TASK DIRECTIONS
Copy, from the data below, each line that has the word "order".

(Structured diff data)
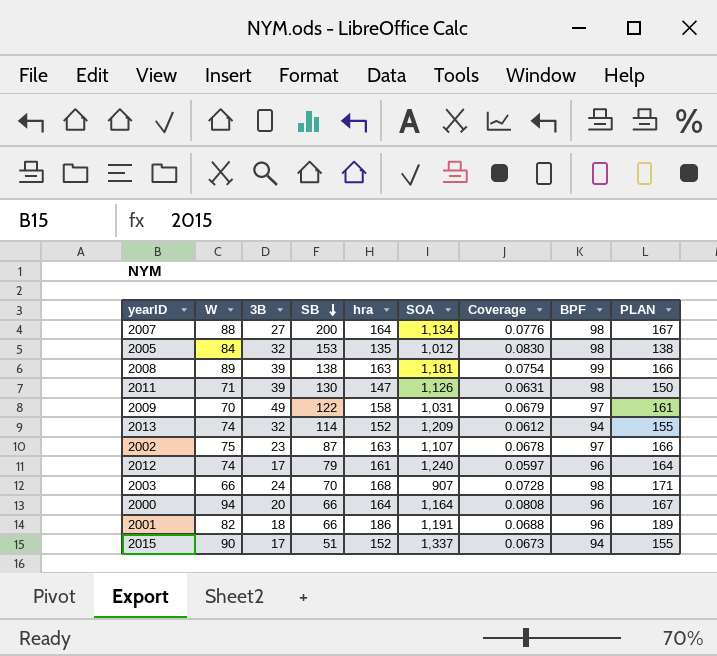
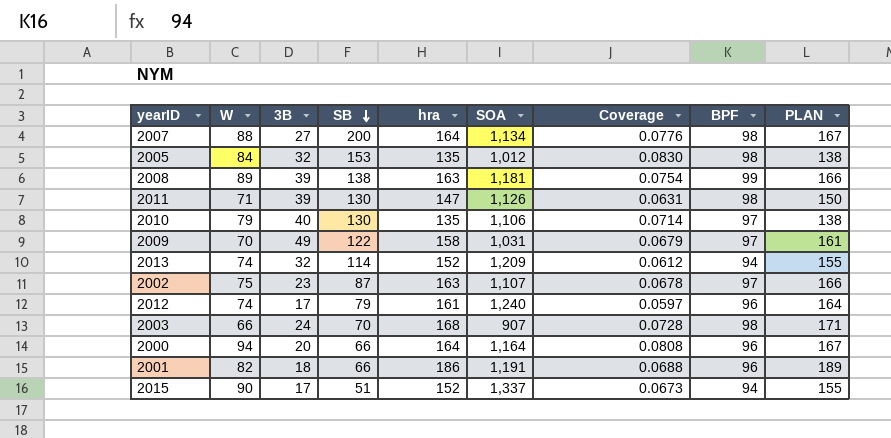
row 2010: none -> 79 | 40 | 130 | 135 | 1,106 | 0.0714 | 97 | 138

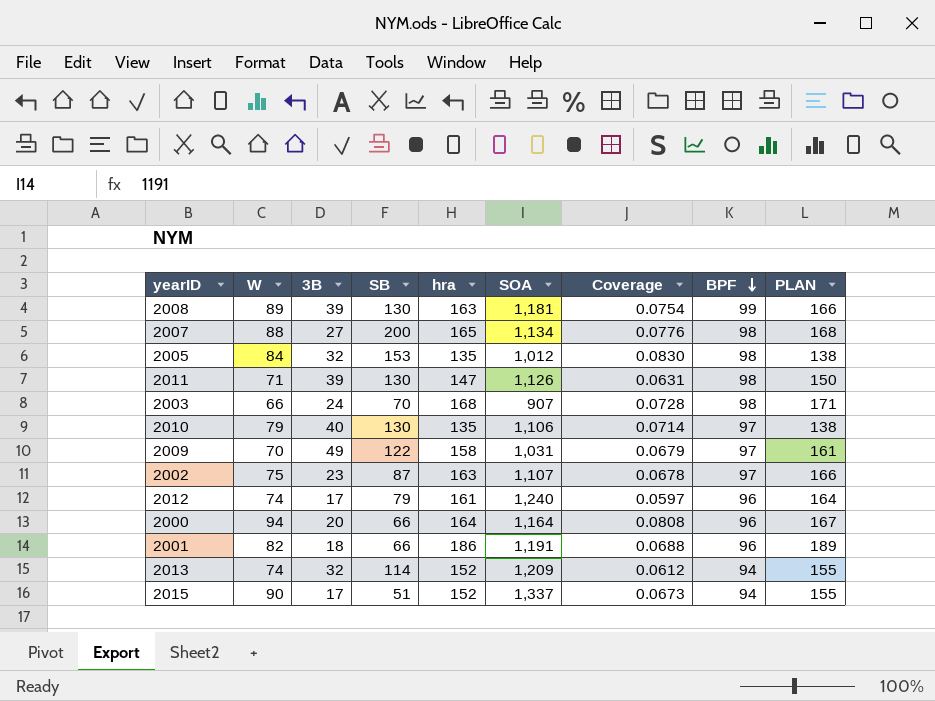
row order: SB descending -> BPF descending
2008 | SB: 138 -> 130
2007 | hra: 164 -> 165
2007 | PLAN: 167 -> 168

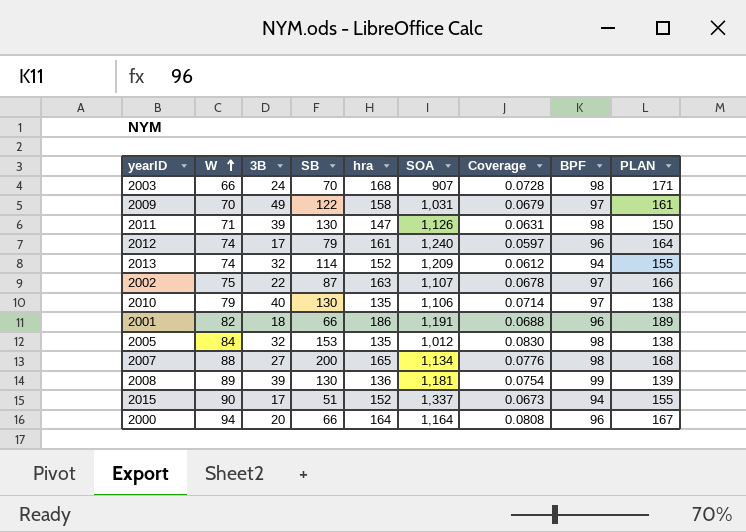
row order: BPF descending -> W ascending
2002 | 3B: 23 -> 22
2008 | hra: 163 -> 136
2008 | PLAN: 166 -> 139

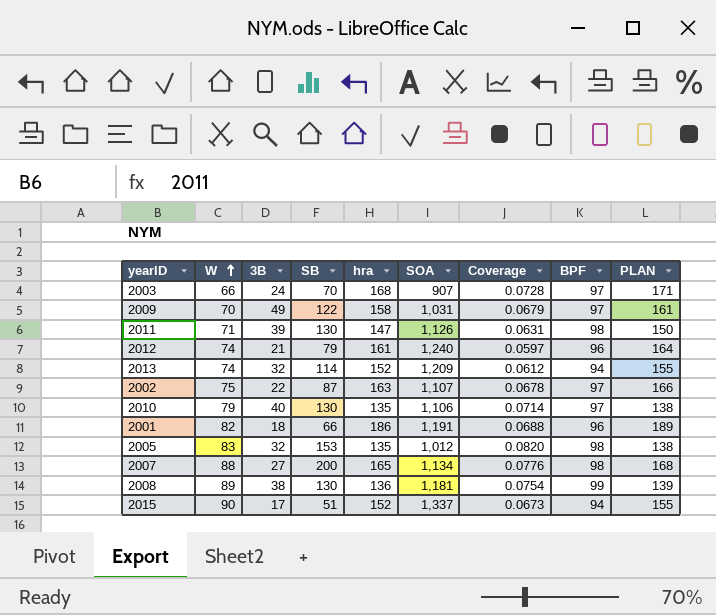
row 2000: 94 | 20 | 66 | 164 | 1,164 | 0.0808 | 96 | 167 -> none
2003 | BPF: 98 -> 97
2012 | 3B: 17 -> 21
2005 | W: 84 -> 83
2005 | Coverage: 0.0830 -> 0.0820
2008 | 3B: 39 -> 38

OUTPUT FOR THIS EXERCISE
row order: SB descending -> BPF descending
row order: BPF descending -> W ascending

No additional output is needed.